Barcode high-resolution melting (Bar-HRM) analysis to authenticate true cinnamon (Cinnamomum verum) from its adulterants and contaminants

Summary

This study developed a rapid and cost-effective DNA test to verify that cinnamon products are authentic true cinnamon (Ceylon cinnamon) rather than cheaper substitutes. The test uses DNA barcoding and melting curve analysis to distinguish true cinnamon from three common adulterants and can also detect contamination with a toxic fungus.

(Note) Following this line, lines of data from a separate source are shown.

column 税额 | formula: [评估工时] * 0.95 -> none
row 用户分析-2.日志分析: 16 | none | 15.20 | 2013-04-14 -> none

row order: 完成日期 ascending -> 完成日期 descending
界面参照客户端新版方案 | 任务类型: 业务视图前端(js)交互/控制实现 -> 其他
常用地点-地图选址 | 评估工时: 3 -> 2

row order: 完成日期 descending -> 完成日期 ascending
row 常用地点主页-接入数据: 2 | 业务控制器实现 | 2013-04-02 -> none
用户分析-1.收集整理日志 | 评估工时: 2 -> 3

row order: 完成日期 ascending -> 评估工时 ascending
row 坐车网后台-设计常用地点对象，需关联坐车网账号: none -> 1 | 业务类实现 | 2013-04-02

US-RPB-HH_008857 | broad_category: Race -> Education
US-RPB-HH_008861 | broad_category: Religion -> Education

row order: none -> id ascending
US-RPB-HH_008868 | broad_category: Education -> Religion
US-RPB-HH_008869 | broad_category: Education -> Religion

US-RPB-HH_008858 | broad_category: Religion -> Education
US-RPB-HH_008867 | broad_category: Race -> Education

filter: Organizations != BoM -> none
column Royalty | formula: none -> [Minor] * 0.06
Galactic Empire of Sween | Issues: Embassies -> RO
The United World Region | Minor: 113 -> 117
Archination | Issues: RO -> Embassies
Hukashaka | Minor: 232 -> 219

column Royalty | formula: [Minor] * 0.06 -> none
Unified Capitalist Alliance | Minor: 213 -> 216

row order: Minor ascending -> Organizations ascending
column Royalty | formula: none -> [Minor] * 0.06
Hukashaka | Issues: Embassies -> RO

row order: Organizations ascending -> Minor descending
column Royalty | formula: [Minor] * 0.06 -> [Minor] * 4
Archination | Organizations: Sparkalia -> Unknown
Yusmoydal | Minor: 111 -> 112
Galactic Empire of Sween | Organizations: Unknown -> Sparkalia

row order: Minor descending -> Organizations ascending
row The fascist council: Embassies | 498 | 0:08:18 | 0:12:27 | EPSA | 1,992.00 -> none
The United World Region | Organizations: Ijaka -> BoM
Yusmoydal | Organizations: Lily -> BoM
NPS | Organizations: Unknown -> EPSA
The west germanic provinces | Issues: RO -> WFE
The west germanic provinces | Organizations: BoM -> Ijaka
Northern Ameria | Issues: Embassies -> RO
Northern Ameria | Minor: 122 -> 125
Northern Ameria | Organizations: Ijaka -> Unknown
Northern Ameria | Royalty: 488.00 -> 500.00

The method is particularly useful for processed cinnamon products like powder where traditional identification methods don’t work, helping protect consumers and maintain market integrity for authentic Sri Lankan cinnamon.

Background

Cinnamomum verum (true cinnamon) is a world-renowned commodity from Sri Lanka, but it is frequently adulterated with cheaper cassia cinnamon species and contaminated with fungi like Aspergillus flavus. Morphological and chemical detection methods have limitations in identifying adulterants in processed cinnamon products.

Objective

To develop a novel Bar-HRM (Barcode high-resolution melting) assay using gene-specific molecular markers to distinguish C. verum from other cinnamon species and detect A. flavus contamination. The study aimed to create an economical, efficient, and rapid authentication method suitable for processed cinnamon products.

Results

The Bar-HRM assay successfully distinguished all four cinnamon species based on distinct melting curve profiles with >90% confidence. Six commercial cinnamon products were analyzed, with four identified as C. verum and two as cassia cinnamon. A. flavus DNA was successfully detected in spiked samples using the multiplex assay. The assay demonstrated robustness across C. verum samples from different geographical locations despite genetic variations.

Conclusion

The novel Bar-HRM assay with trn H-psb A barcode region provides a rapid, cost-effective, and robust method for authenticating true cinnamon and detecting fungal contamination. This sequencing-free approach can effectively differentiate C. verum from cassia adulterants and identify A. flavus contamination, offering a practical solution for ensuring cinnamon authenticity and safety in the global spice trade.